Ehrlichia chaffeensis causes human monocytic ehrlichiosis, and its principal vector is the Amblyomma americanum tick. The most frequently identified cases of ehrlichiosis come from the southeastern and south central states of the United States. In this study, a molecular typing system was developed that allows for the genetic differentiation of E. chaffeensis isolates. This multi-locus typing system included sequencing and analyzing intergenic regions ECH0033–ECH0035 and ECH0217–ECH0218, plus, variable genes variable length PCR target, 28-kDa, 120-kDa, and hemE. We examined a total of 31 unique isolates from humans and white-tailed deer, and eight DNA samples extracted from infected A. americanum collected from multiple states. This is the largest evaluation of E. chaffeensis isolates and their genotypes. Our findings show that when sequences of all six loci were concatenated and compared, the 39 samples could be separated into 23 genotypes and further grouped into six phylogenetic clades. The data in this study show no clear pattern between the geographic alignment with the genetic differentiation between the strains. As a result, this poses a challenge to understanding the spread of E. chaffeensis in the United States. Interestingly, our findings indicate that multiple strains from distant geographic origins share the same mutations, which suggests that the strains are being moved from one site to another by their hosts or vectors. In addition, we are seeing a northward shift in the lone star tick distribution in the United States. Last, some data also suggest minimal genetic mutations have occurred over time among strains that are within geographical proximity.

Author Notes

Address correspondence to Sandor E. Karpathy, Rickettsial Zoonoses Branch, Centers for Disease Control and Prevention, 1600 Clifton Rd.
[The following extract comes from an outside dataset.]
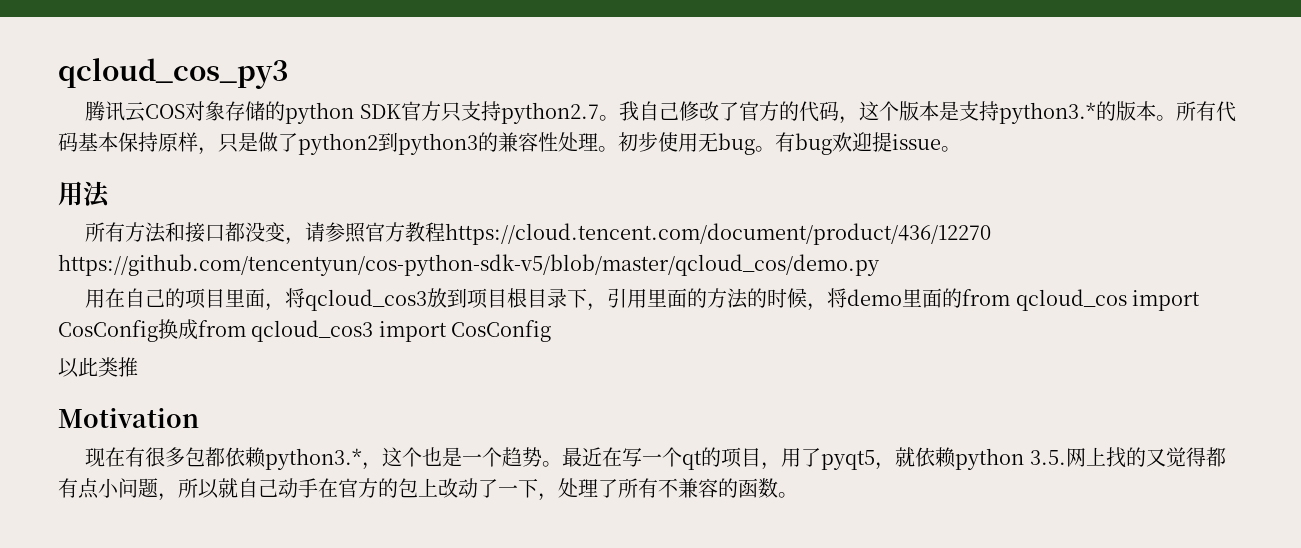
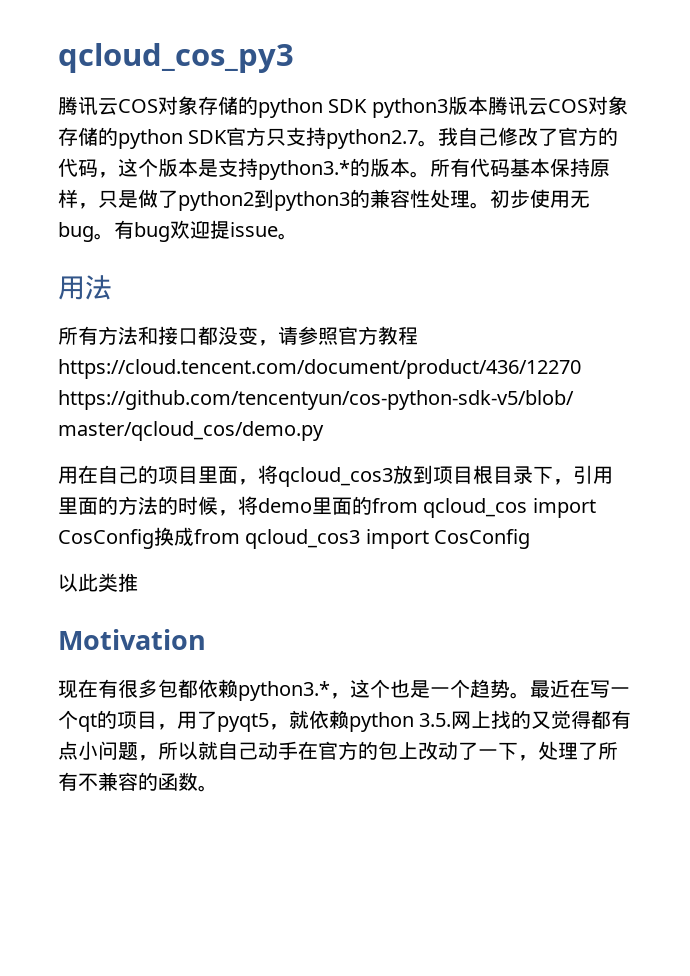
(401, 111) none -> [371,96,628,118] [58,127,228,149] python3版本腾讯云COS对象存储的python SDK

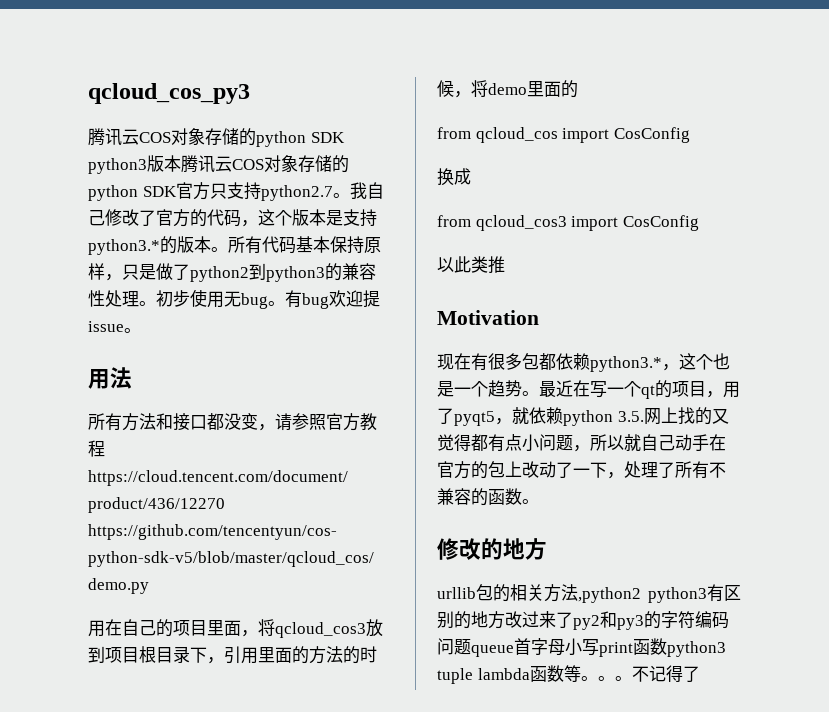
(372, 505) none -> (578, 89) //
(154, 539) none -> (690, 135) //
(194, 536) none -> (471, 176) //
(218, 788) none -> [437,538,547,560] [437,584,741,603] [437,611,729,630] [437,638,726,657] [437,665,700,684] // 修改的地方 // urllib包的相关方法,python2 python3有区别的地方改过来了py2和py3的字符编码问题queue首字母小写print函数python3 tuple lambda函数等。。。不记得了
NE, Atlanta, GA 30333. E-mail: evu2@cdc.gov

Disclaimer: The findings and conclusions in this article are those of the authors and do not necessarily represent the official position of the CDC.

Authors’ addresses: Maria L. Zambrano, Christopher D. Paddock, and Sandor E. Karpathy, Rickettsial Zoonoses Branch, Centers for Disease Control and Prevention, Atlanta, GA, E-mails: daq6@cdc.gov, cdp9@cdc.gov, and evu2@cdc.gov.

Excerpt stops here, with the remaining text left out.